Reread then comment!


----------



## FLKeys

Are you doing Uber Eats while looking at Uber Driver Surge's? Does Uber eats even pay a surge?


----------



## TheDevilisaParttimer

FLKeys said:


> Are you doing Uber Eats while looking at Uber Driver Surge's? Does Uber eats even pay a surge?


UE has it own surge, not sure if it's represented on the map


----------



## Rorox

TheDevilisaParttimer said:


> UE has it own surge, not sure if it's represented on the map


I assumed the surge applies to all.



Rorox said:


> I assumed the surge applies to all.


Uber is so notorious for doing anything to mess with your money. They calculate when they send trips with the 3 consecutive trips promotion, so that they can try to make sure you don't get the third trip. The send request for delivery pick ups that are 10 sometimes 15 minutes away but the dropoff would only be 3 minutes away or less than a mile and they only pay for the dropoff. If you want to cash out after you've built up your earnings, a lot of times, and mysteriously the app is not working to cash out. I'm time of the company period!


----------



## TheDevilisaParttimer

Rorox said:


> I assumed the surge applies to all.
> 
> 
> Uber is so notorious for doing anything to mess with your money. They calculate when they send trips with the 3 consecutive trips promotion, so that they can try to make sure you don't get the third trip. The send request for delivery pick ups that are 10 sometimes 15 minutes away but the dropoff would only be 3 minutes away or less than a mile and they only pay for the dropoff. If you want to cash out after you've built up your earnings, a lot of times, and mysteriously the app is not working to cash out. I'm time of the company period!
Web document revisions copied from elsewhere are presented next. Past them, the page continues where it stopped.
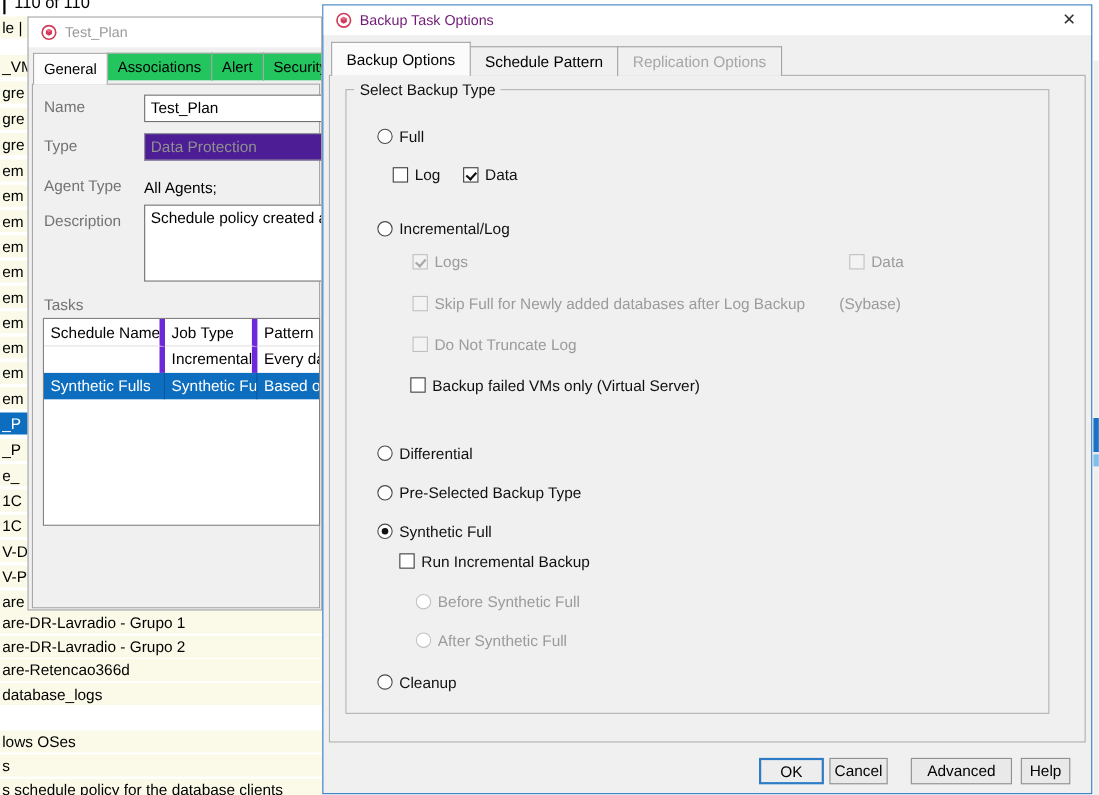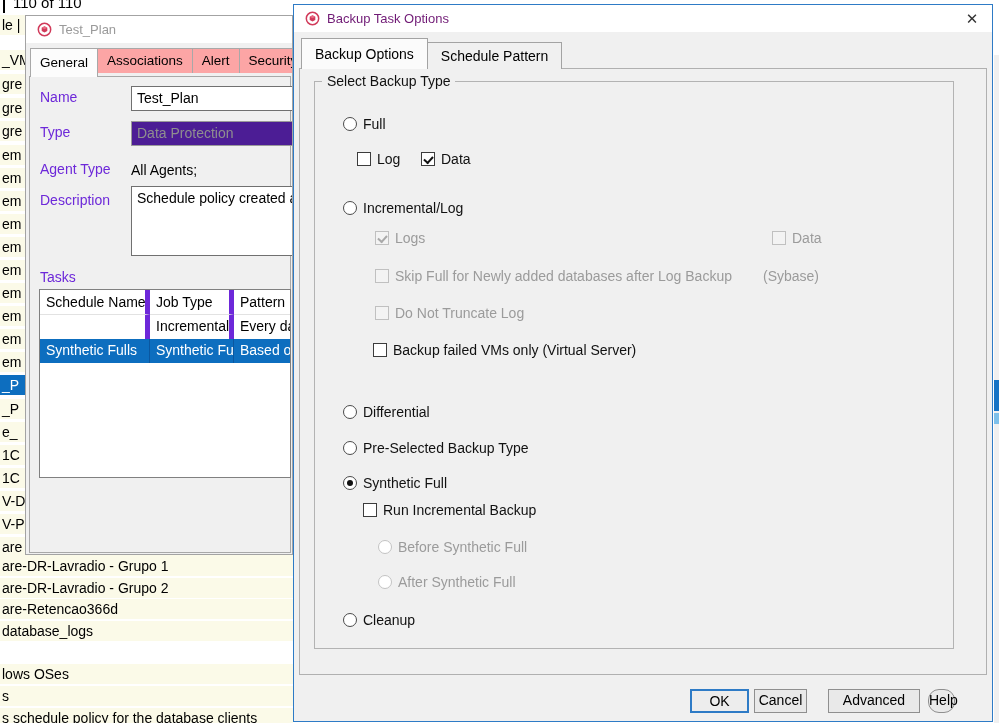"Associations" .ptab { background: #fca5a5 -> #22c55e }
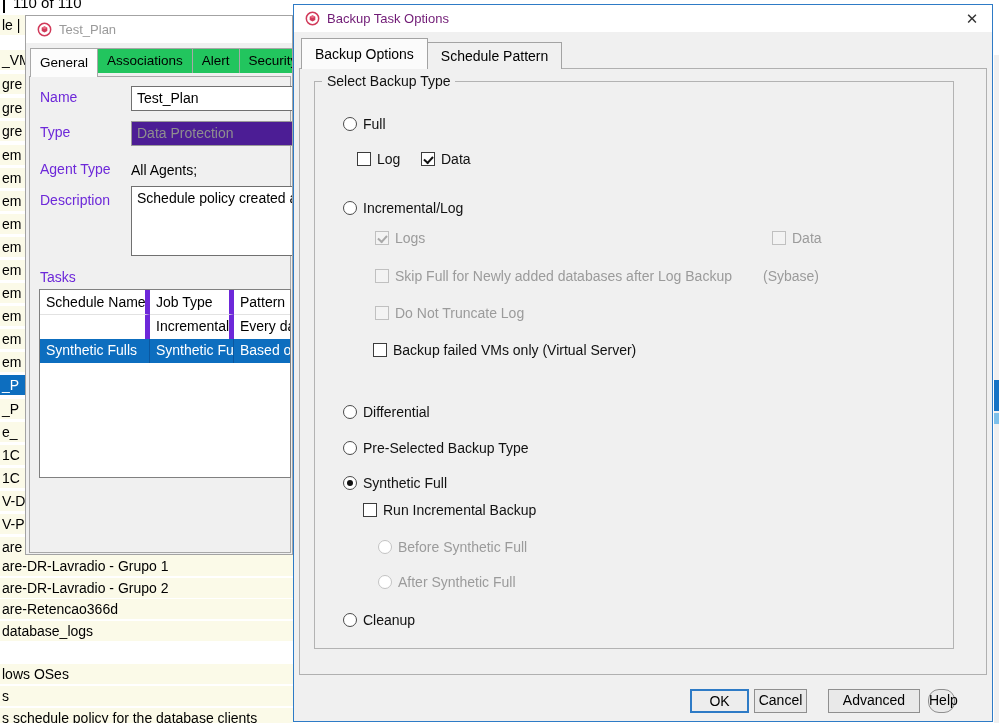"Replication Options" div.ttab { html: none -> <div>Replication Options</div> }
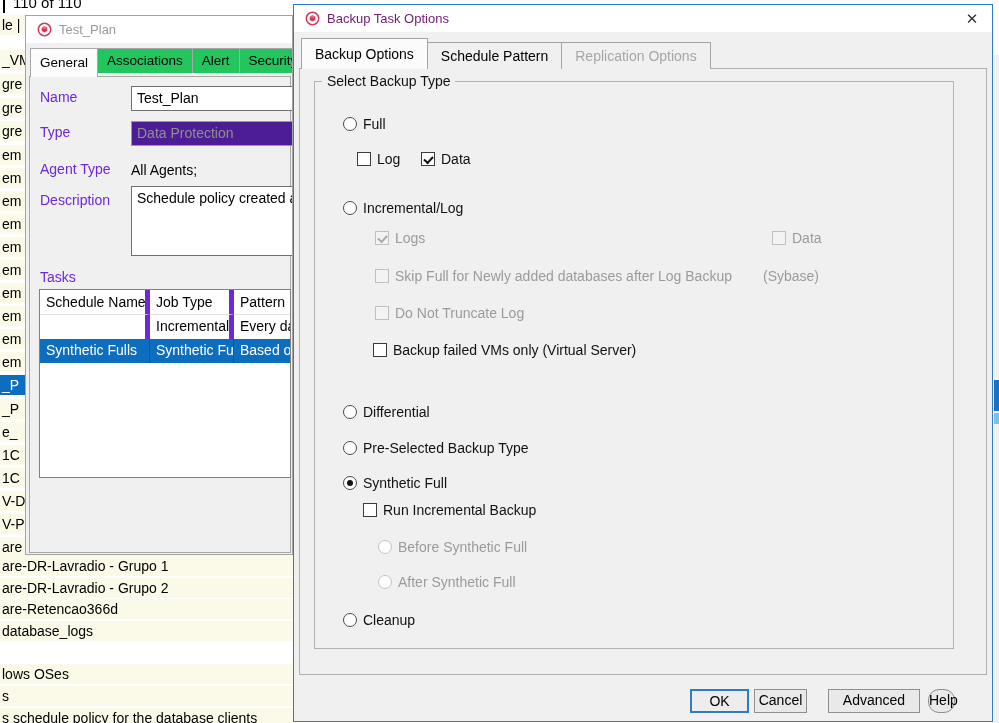"Name" .flabel { color: #6d28d9 -> #737373 }
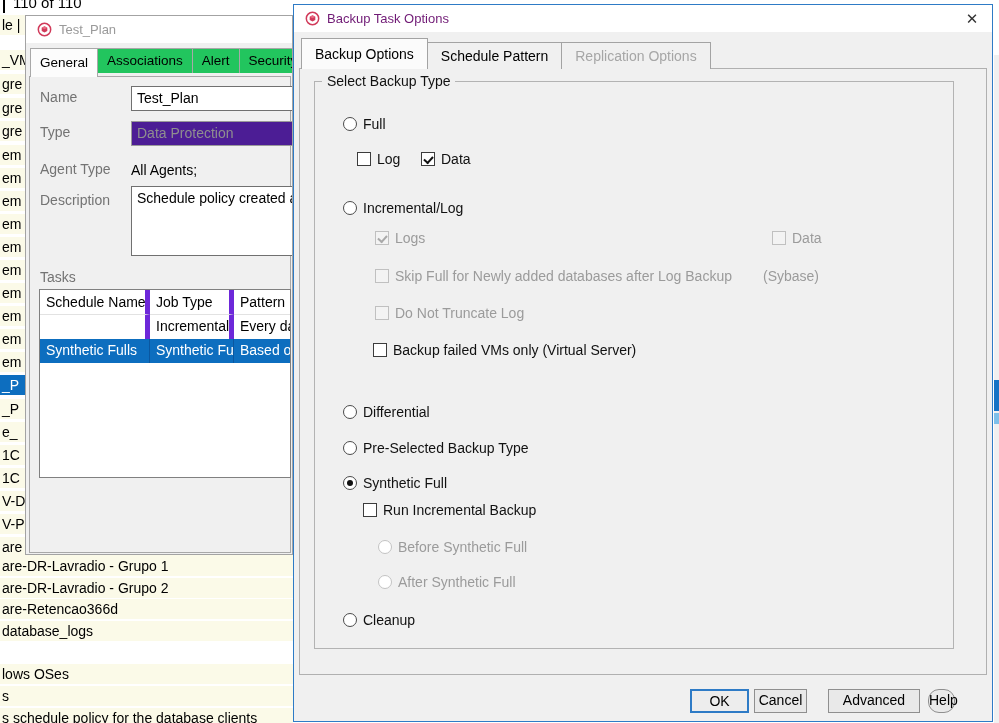"Help" .btn.help { border-radius: 11px -> none; width: 27px -> 45px }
Take some time off man. I can tell Uber has you exacerbated.


----------



## Rorox

TheDevilisaParttimer said:


> Take some time off man. I can tell Uber has you exacerbated.


With pay lol!


----------



## Codyboy1

You never did post fare details. Glad you are out in Cali. We have enough idiots in Georgia


----------



## TBone

It took you 25 minutes to go 2.5 miles ???????
Screw Cali


----------



## Wildgoose

Uber Eats is not in Surcharge incentive system yet.


----------



## peteyvavs

I never heard of a surge pricing for ubereats, then again what goes on in Calif is purely a fantasy.


----------



## bobby747

driver here 5 years. simple way to see you are getting cheated is.
on customer app. if it says demand is higher so prices are higher and you got jack shit....no .more proof needed..or surgechaser app


----------



## JPaiva

TheDevilisaParttimer said:


> It doesn't look like your pickup is in the surge zone. If you're in a surge zone you can get a ping outside of surge zone.
> 
> Now I've seen Uber send you a non surge fare in a surge zone to see if you will take it. If you decline the surge ping will come up almost immediately after. I've had this happen multiple times. Hope this helps and good luck man.


How about showing surge minimums on the dashboard when not in a surge area, then not paying you.


----------



## No Prisoners

While waiting for my private client just opened the Uber app. Surge $3.75. Rider app charing 3 times regular rate. Watching dozens of uber drivers raising through traffic like maniacs probably frantic to get a ride. These guys deserve being raped by uber. How do they submit themselves to making less than 50% while taking all the risks and costs associated. 
Honestly I don't blame Uber. The Borg really has no resistance.


----------



## TheDevilisaParttimer

JPaiva said:


> How about showing surge minimums on the dashboard when not in a surge area, then not paying you.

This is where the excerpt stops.